### DIRECTIONS FOR THIS TASK
Look below for the line holding "[654,197,726,209] DeployType ->" and the line holding "(359, 181) none -> [91,168,156,183] Option 1.". Transcribe exactly those lines and all lines between them, nothing more.

[Detected change data]

|---|

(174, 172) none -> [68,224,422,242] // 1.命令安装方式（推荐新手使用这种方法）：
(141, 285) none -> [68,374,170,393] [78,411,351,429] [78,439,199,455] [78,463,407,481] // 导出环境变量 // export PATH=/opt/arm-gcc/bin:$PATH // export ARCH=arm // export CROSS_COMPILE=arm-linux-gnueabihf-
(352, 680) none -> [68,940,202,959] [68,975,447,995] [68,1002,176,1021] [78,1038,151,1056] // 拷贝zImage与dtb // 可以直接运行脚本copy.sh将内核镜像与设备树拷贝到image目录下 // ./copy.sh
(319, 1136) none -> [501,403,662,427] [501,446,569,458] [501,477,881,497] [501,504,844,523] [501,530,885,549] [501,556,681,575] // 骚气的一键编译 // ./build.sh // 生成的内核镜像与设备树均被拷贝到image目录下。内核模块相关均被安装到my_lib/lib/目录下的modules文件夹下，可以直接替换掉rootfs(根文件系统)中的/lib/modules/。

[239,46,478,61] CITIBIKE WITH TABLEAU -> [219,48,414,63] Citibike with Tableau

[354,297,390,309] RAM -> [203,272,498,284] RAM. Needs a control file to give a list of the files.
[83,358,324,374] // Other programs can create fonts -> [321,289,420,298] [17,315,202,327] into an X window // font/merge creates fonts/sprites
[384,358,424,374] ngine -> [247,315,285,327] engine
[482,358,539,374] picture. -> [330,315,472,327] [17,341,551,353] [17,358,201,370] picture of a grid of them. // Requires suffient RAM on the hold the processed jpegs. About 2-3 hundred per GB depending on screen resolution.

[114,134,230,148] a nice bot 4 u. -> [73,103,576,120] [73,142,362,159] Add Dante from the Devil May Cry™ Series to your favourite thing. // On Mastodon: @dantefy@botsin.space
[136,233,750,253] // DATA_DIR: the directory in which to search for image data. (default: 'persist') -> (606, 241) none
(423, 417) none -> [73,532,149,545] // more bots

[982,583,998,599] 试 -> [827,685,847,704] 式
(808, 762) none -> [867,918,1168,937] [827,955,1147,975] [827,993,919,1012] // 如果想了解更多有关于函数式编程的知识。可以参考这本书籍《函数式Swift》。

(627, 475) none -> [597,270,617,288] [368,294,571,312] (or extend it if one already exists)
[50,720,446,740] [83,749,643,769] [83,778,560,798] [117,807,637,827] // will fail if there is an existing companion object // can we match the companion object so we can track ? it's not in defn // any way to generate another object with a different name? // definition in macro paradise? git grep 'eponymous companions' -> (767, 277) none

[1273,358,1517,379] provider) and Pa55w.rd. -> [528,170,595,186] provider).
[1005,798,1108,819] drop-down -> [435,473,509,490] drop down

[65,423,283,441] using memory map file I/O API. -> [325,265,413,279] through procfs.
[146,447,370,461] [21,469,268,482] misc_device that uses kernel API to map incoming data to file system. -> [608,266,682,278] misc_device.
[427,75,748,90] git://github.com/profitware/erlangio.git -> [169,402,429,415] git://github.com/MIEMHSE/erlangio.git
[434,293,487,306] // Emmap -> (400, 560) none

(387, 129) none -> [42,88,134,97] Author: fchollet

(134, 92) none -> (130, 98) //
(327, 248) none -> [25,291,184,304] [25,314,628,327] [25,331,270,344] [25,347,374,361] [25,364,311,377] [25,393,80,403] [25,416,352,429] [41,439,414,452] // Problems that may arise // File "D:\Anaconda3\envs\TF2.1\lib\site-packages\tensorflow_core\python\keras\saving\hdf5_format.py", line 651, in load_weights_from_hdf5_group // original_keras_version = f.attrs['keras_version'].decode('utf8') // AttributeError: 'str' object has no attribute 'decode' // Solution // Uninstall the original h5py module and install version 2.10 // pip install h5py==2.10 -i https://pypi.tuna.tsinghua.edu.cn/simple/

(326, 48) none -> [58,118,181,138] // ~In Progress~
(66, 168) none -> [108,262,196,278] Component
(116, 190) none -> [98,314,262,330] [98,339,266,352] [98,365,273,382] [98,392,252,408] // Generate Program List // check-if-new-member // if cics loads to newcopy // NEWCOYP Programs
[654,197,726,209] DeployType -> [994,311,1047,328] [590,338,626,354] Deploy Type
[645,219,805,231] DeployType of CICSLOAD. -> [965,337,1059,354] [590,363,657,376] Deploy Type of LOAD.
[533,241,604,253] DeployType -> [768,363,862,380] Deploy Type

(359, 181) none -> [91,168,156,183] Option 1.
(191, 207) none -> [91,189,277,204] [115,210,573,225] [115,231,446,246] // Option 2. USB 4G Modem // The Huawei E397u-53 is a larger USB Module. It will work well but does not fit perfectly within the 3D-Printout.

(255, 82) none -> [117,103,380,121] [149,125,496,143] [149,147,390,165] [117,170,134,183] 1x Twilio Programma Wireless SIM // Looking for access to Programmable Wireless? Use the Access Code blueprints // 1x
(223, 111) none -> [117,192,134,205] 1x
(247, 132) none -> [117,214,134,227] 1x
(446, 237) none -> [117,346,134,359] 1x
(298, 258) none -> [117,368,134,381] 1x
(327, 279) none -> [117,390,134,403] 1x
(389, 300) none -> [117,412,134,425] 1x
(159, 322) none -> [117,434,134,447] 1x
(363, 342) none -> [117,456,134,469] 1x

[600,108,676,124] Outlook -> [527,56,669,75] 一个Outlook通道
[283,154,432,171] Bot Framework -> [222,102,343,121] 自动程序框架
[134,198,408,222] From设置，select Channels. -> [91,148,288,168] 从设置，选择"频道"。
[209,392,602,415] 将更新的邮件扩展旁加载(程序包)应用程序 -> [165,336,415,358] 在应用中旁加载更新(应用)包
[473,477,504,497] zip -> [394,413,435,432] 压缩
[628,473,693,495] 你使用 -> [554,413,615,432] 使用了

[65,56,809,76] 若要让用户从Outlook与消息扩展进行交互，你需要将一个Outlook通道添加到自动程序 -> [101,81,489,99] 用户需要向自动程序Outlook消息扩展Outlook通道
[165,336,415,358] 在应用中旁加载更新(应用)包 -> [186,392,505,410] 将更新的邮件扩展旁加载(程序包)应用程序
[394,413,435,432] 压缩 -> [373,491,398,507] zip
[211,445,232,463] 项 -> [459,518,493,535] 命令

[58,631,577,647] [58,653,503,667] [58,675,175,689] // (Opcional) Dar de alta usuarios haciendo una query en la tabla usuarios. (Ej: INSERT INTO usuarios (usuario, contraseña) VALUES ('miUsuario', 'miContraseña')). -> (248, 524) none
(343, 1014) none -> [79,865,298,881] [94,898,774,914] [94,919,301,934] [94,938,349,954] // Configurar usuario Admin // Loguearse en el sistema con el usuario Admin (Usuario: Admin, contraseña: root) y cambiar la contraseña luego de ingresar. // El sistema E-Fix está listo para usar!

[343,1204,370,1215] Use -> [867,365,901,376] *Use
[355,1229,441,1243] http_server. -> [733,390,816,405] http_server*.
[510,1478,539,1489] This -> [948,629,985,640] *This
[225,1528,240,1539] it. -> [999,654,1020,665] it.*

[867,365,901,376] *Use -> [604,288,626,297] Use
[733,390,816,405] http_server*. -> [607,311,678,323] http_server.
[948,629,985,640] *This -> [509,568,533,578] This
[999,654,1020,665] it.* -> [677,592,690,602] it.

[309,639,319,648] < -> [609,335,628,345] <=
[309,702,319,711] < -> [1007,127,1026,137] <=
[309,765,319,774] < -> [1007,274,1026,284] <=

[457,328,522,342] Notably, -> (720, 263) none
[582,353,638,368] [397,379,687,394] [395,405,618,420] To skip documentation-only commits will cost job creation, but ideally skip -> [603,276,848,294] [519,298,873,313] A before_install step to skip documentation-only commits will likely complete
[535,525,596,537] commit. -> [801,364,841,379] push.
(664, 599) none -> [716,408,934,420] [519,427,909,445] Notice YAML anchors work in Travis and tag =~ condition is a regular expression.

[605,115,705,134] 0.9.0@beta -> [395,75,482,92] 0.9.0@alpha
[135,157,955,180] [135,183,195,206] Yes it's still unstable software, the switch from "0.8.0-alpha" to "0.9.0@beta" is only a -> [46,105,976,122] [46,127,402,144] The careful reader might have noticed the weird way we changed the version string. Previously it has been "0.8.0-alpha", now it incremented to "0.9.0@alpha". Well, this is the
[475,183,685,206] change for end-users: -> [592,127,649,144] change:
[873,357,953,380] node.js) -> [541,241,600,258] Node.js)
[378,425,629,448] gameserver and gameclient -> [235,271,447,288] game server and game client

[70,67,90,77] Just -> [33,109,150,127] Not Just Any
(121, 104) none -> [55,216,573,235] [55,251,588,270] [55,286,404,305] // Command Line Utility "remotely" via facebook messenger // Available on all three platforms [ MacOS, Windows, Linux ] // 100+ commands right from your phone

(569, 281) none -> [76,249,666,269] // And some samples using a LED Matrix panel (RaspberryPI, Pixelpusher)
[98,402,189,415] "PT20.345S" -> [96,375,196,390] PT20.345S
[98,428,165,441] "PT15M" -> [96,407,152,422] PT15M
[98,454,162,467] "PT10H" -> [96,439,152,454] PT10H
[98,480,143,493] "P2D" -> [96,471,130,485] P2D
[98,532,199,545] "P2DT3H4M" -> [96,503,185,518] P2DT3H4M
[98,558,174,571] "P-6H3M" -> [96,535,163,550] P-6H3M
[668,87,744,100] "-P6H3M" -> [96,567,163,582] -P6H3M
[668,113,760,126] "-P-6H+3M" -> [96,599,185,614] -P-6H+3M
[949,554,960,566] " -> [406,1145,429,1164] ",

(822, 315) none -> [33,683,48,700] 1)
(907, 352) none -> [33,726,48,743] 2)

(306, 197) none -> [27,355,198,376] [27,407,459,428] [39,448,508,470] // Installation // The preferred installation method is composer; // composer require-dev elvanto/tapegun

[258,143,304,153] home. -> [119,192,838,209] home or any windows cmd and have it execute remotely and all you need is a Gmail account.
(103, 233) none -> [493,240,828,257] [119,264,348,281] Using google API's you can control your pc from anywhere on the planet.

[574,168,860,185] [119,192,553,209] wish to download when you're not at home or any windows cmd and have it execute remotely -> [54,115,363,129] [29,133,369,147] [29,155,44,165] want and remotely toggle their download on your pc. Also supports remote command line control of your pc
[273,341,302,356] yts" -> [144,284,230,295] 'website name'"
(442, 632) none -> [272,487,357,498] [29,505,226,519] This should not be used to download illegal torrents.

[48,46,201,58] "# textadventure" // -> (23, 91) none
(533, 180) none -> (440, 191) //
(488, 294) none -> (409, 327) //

|---|

### YOUR SOLUTION
[654,197,726,209] DeployType -> [994,311,1047,328] [590,338,626,354] Deploy Type
[645,219,805,231] DeployType of CICSLOAD. -> [965,337,1059,354] [590,363,657,376] Deploy Type of LOAD.
[533,241,604,253] DeployType -> [768,363,862,380] Deploy Type

(359, 181) none -> [91,168,156,183] Option 1.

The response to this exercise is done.